| Task description |
Report every line below that has the string "Section" in it.
************
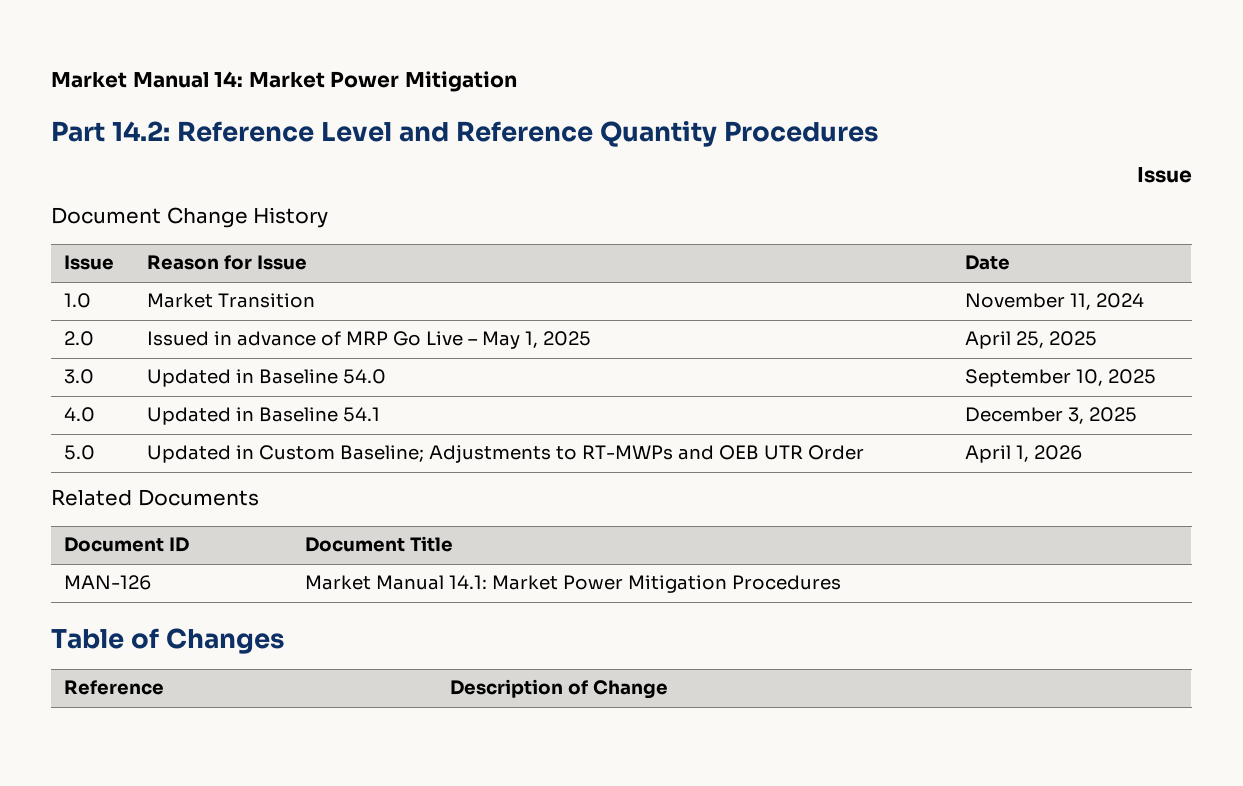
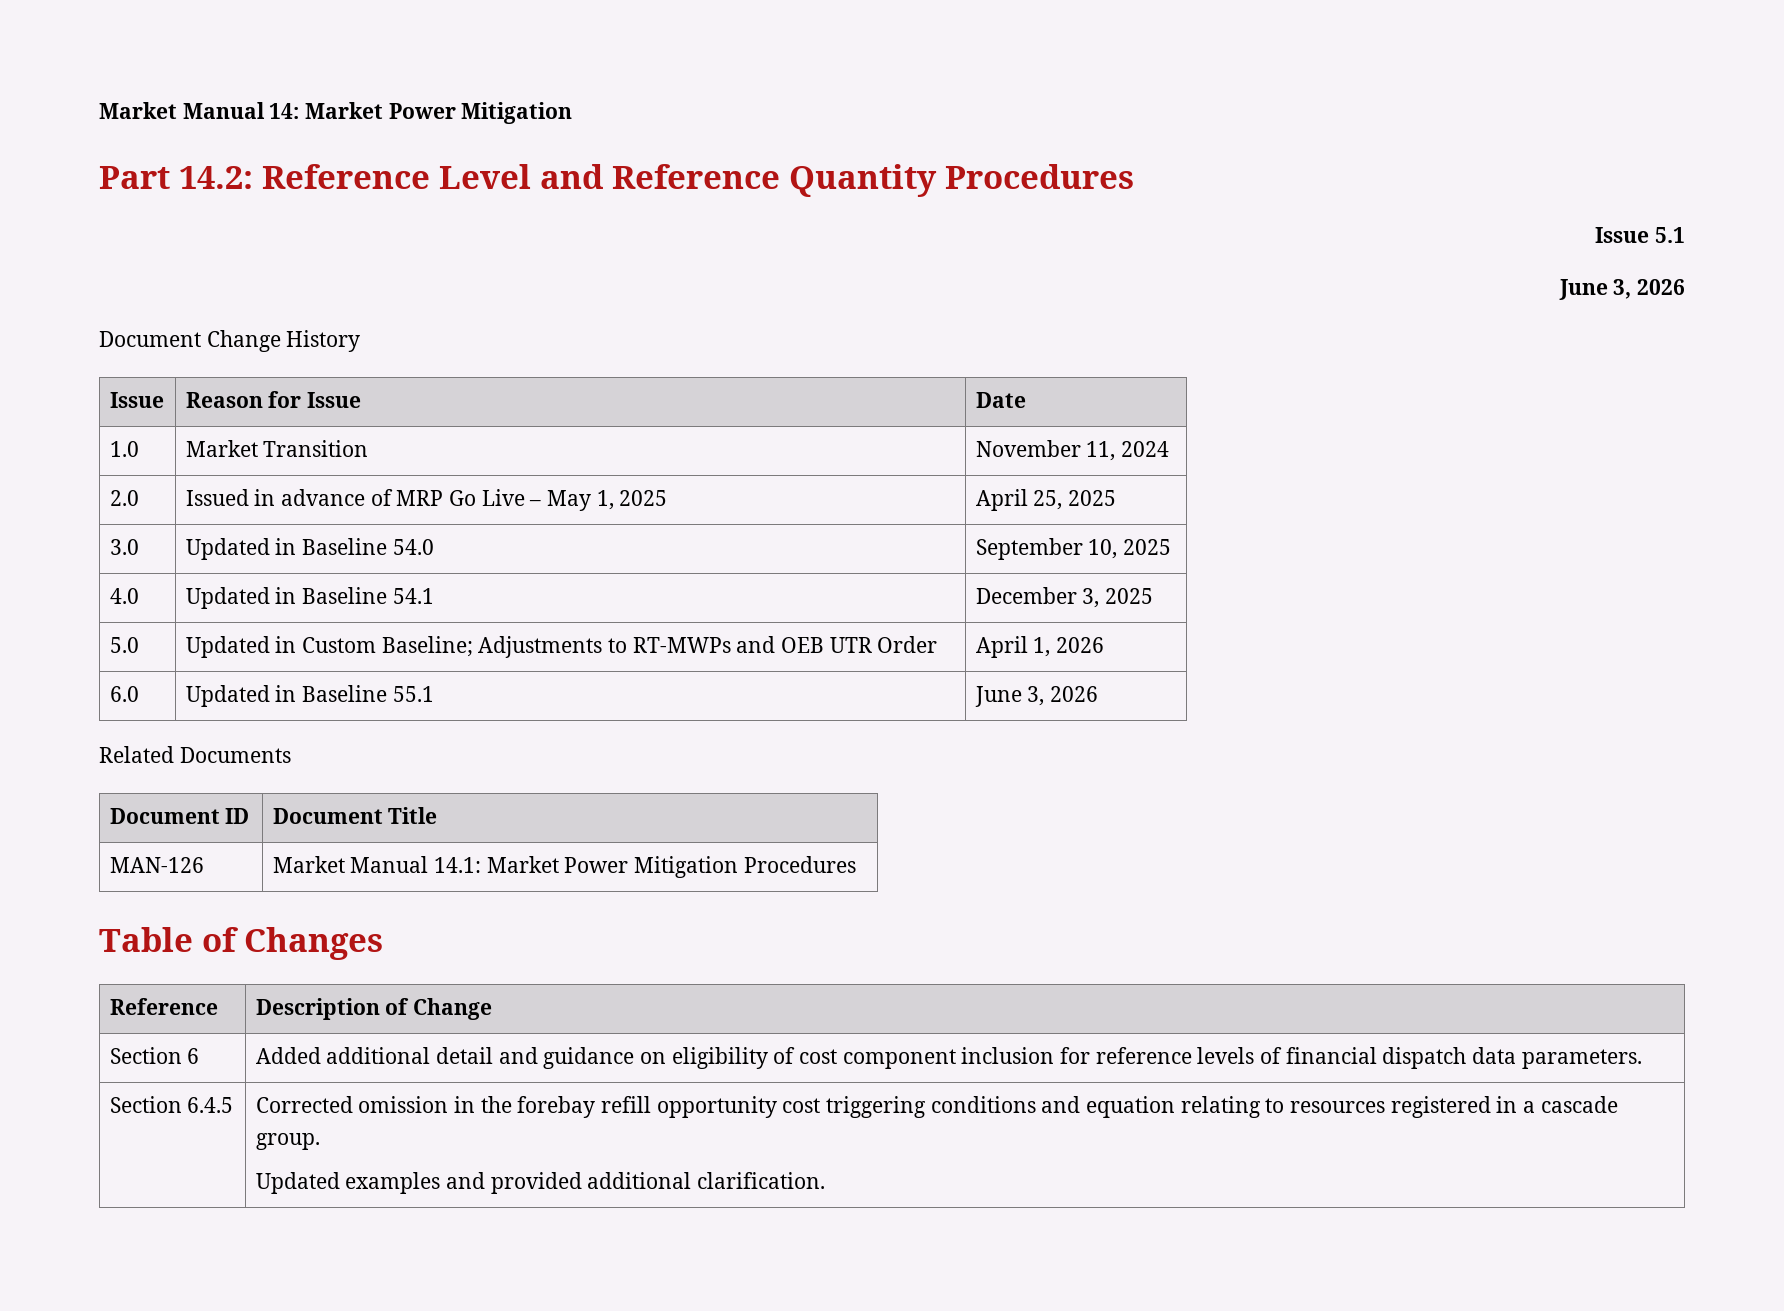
  Part 14.2: Reference Level and Reference Quantity Procedures
- Issue
+ Issue 5.1
+ June 3, 2026
+ 6.0 | Updated in Baseline 55.1 | June 3, 2026
+ Section 6 | Added additional detail and guidance on eligibility of cost component inclusion for reference levels of financial dispatch data parameters.
+ Section 6.4.5 | Corrected omission in the forebay refill opportunity cost triggering conditions and equation relating to resources registered in a cascade group.
+ Updated examples and provided additional clarification.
************
| Answer below |
+ Section 6 | Added additional detail and guidance on eligibility of cost component inclusion for reference levels of financial dispatch data parameters.
+ Section 6.4.5 | Corrected omission in the forebay refill opportunity cost triggering conditions and equation relating to resources registered in a cascade group.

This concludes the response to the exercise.